Showing many duplicate files
- Anmelden oder Registrieren um Kommentare zu schreiben
I often did backups of photos from a mobile phone but without remembering if I already did other backups so it is likely that I have a number of duplicates. File names are usually different, although contains are identical byte by byte. I found the programme fdupes that can list duplicates. fdupes -Sr lists duplicates like this:
2167950 bytes each: ./2018-03-09 All/IMG_4175.JPG ./IMG_20171113_170712.JPG 3154136 bytes each: ./2018-03-09 All/IMG_0187.JPG ./IMG_20160715_183705.JPG 2836777 bytes each: ./2018-03-09 All/IMG_0807.JPG ./IMG_20161123_011537.JPG
Still, I have several thousands of duplicates, in different directories, so I need something more readable. I stored the output in a file and then wrote an awk script to run on it, which gives me something like this:
1) . 2) ./2018-03-09 All 3985 set(s) of duplicates: IMG_20171113_170712.JPG IMG_4175.JPG IMG_20160715_183705.JP IMG_0187.JPG IMG_20161123_011537.JPG IMG_0807.JPG
Files are grouped by lists of directories under which they are found (can be multiple times the same directory, can be any number of directories).

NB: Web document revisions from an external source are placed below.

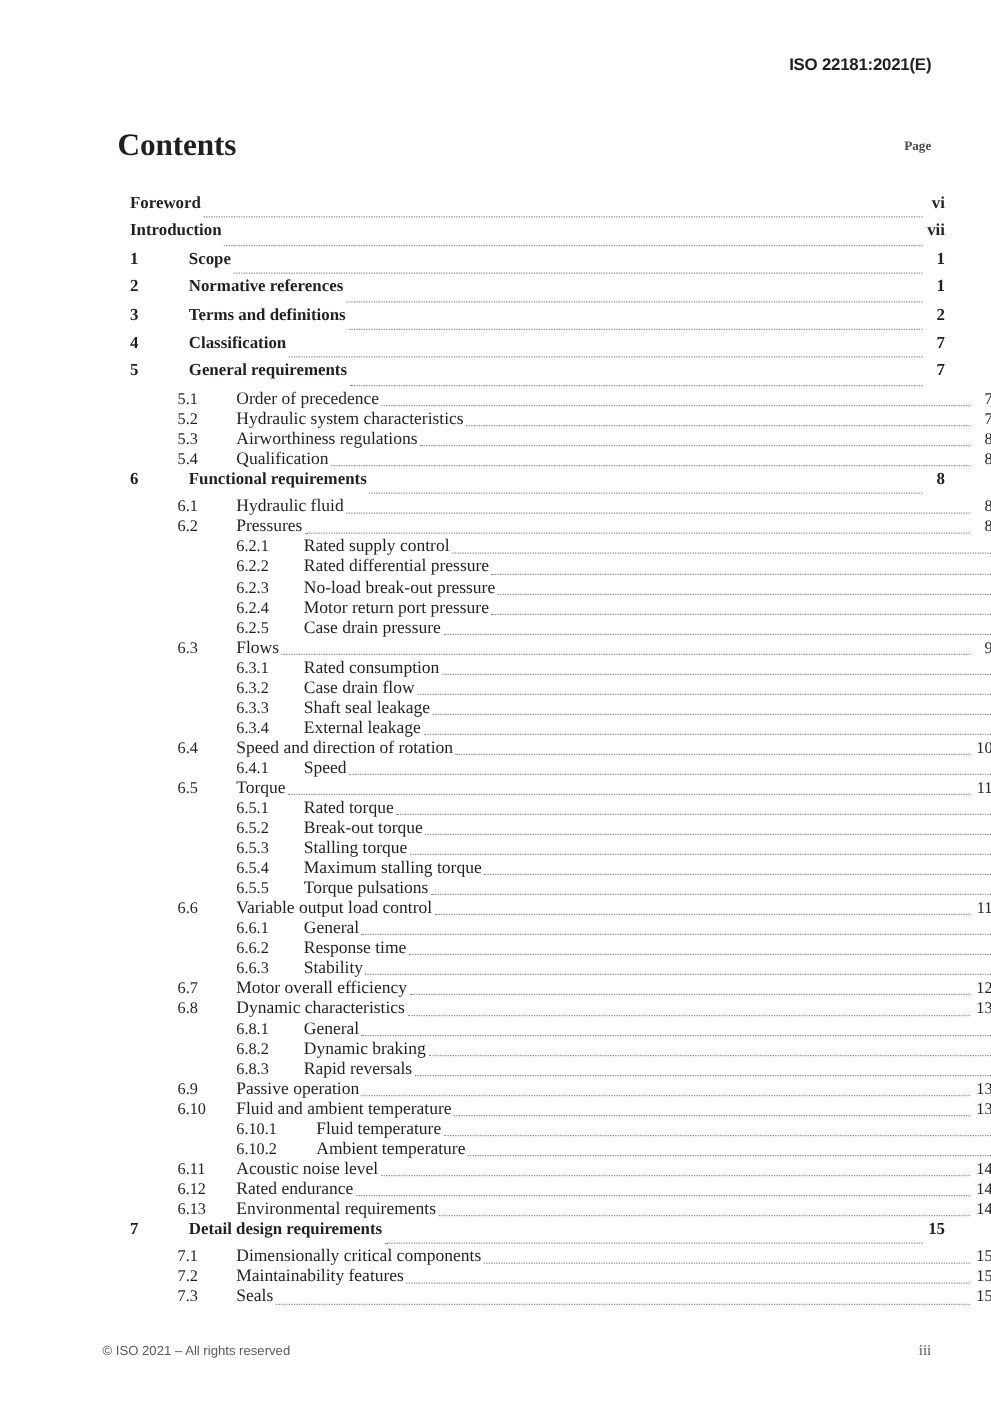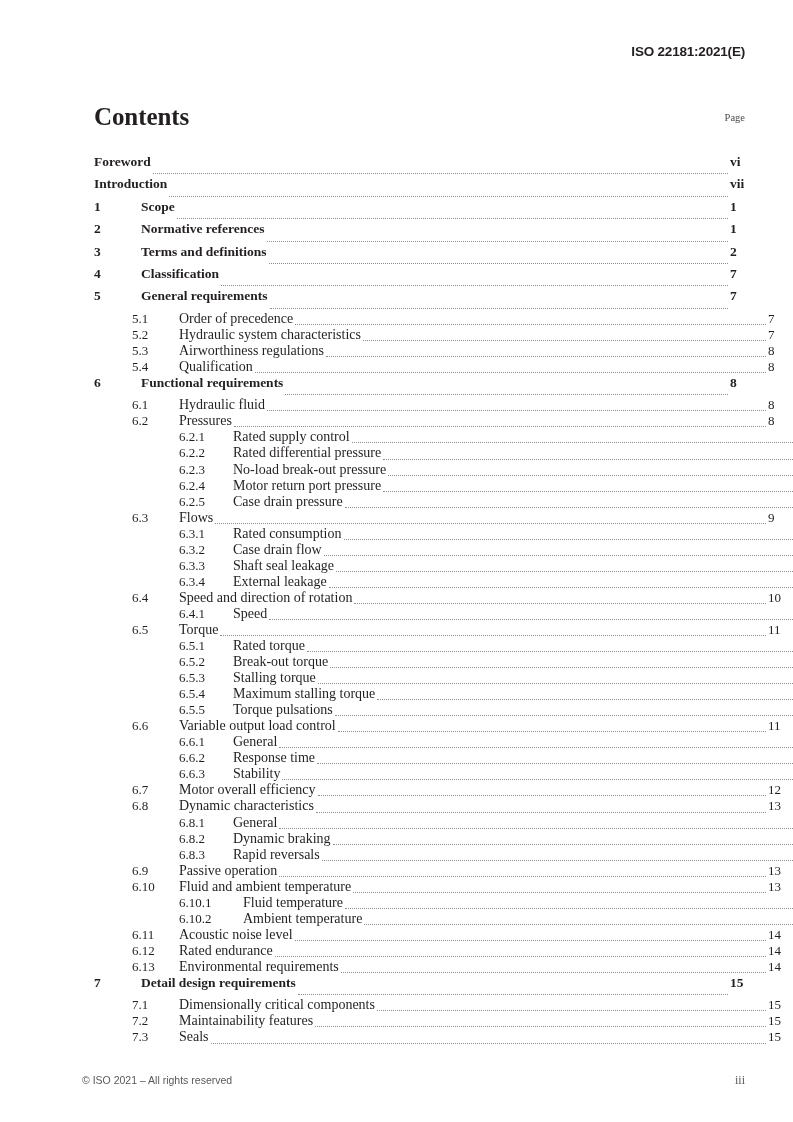--- a/index.html
+++ b/index.html
@@ -60,6 +60,7 @@
     color: #4a4a4a;
     position: relative;
     top: -4px;
+    font-weight: bold;
   }
 
   

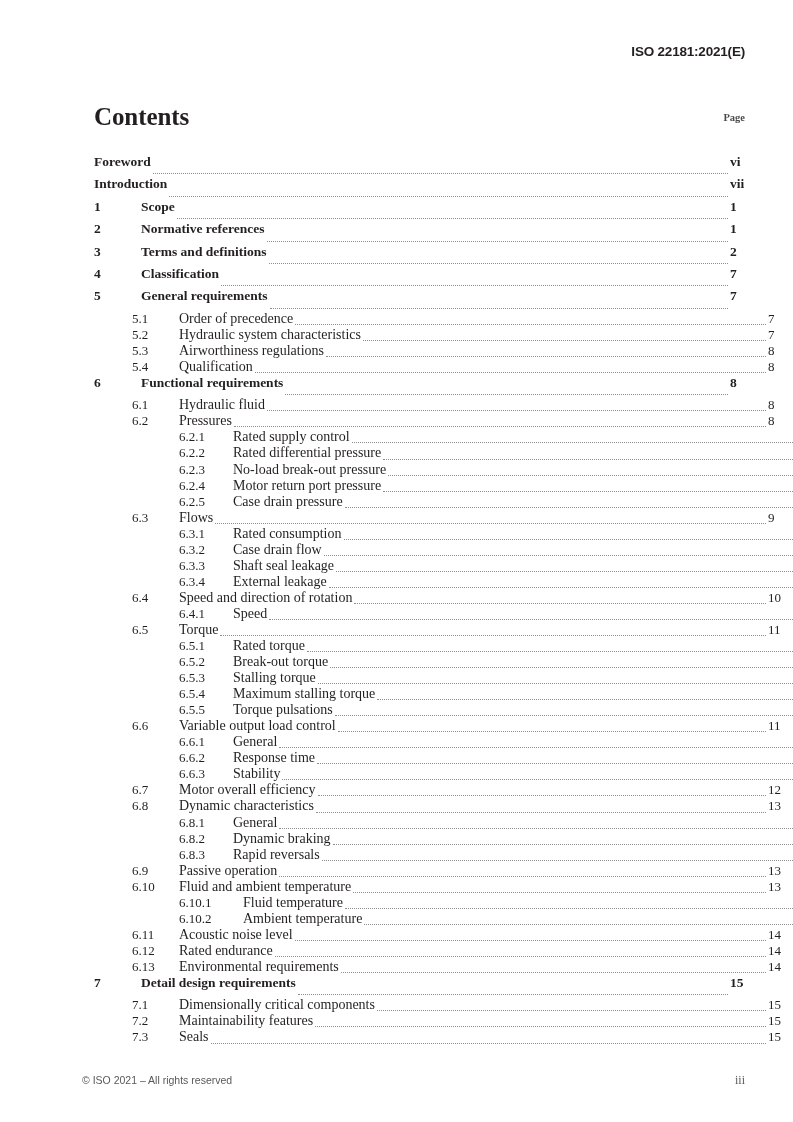--- a/index.html
+++ b/index.html
@@ -67,7 +67,7 @@
   .toc {
     position: absolute;
     top: 154px;
-    left: 94px;
+    left: 104px;
     width: 652px;
   }
   .toc-row {

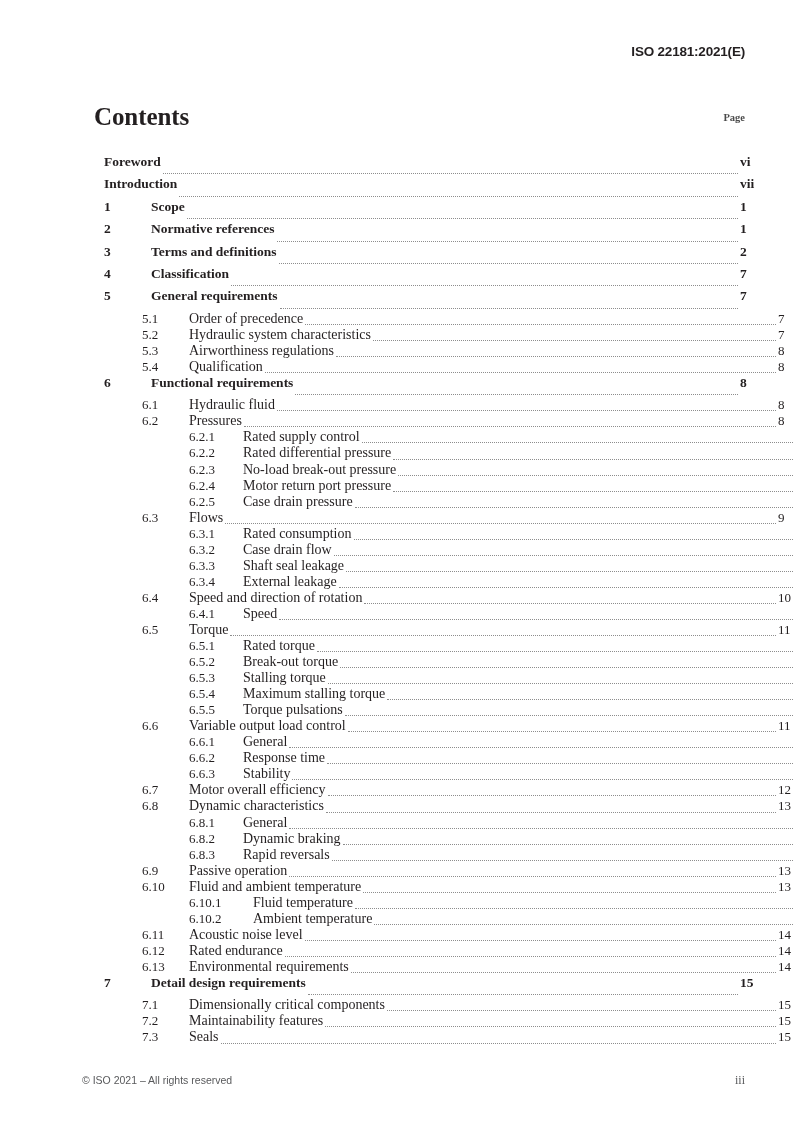--- a/index.html
+++ b/index.html
@@ -103,7 +103,7 @@
   .pg {
     flex: 0 0 auto;
     font-size: 13px;
-    text-align: left;
+    text-align: right;
     min-width: 16px;
     color: #231f20;
   }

I inspect these lists, process them with emacs to make lists of files to delete (I use the kill-region C-w and kill-rectangle C-x r k functions), and when I am confident enough that I did not do any mistake, I run "xargs rm " (note: don't do that if you have files with space of characters interpreted by bash, like * or ?).

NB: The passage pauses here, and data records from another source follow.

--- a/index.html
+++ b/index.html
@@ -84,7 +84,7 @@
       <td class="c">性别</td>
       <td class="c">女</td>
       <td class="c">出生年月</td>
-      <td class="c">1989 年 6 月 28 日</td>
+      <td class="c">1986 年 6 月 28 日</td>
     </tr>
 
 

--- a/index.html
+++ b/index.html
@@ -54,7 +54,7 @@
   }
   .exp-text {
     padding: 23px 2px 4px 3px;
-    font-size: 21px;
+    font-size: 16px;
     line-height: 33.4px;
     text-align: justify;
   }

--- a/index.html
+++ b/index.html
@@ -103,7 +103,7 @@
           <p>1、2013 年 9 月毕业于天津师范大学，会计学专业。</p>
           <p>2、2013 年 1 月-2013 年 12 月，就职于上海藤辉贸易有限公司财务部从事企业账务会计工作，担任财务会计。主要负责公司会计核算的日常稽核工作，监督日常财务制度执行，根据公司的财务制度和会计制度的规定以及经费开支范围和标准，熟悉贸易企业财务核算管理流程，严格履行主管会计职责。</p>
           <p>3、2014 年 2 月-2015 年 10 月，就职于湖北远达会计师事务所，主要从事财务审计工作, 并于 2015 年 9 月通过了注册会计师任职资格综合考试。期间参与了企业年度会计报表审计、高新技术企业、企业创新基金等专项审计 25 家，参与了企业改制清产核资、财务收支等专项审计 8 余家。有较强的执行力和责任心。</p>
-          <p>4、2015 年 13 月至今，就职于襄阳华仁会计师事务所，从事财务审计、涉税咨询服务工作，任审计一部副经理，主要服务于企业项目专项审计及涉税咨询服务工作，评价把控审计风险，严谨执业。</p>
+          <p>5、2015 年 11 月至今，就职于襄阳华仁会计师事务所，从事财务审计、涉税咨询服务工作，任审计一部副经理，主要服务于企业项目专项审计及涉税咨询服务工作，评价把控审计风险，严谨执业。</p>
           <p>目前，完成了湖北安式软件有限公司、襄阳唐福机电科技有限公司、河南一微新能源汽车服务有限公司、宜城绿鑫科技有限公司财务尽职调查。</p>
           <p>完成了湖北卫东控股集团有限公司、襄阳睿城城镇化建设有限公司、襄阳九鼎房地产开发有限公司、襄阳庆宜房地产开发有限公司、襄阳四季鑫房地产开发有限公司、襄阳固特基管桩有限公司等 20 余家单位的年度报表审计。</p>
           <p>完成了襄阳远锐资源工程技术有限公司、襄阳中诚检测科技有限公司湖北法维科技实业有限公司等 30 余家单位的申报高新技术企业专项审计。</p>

My awk script is probably over complicated but it seems to work. I tried putting enough comments to make it readable. You can use it, and I welcome suggestions. While writing this post, I am thinking that one improvement could be to put a \ before space, * and ? characters, to make it safe to run with "xargs rm ".
# Sort full paths by dir, ignoring the file name
function compare_by_dir(i1, v1, i2, v2)
{
# i1 and i2 are indexes, they are ignored
# v1 and v2 are values, they are full file paths
# extract the directory
# it is the longest string of non-newline characters followed by / and at least one non-newline
dir1 = gensub(/([^\n]+)\/[^\n]+/,"\\1","g",v1)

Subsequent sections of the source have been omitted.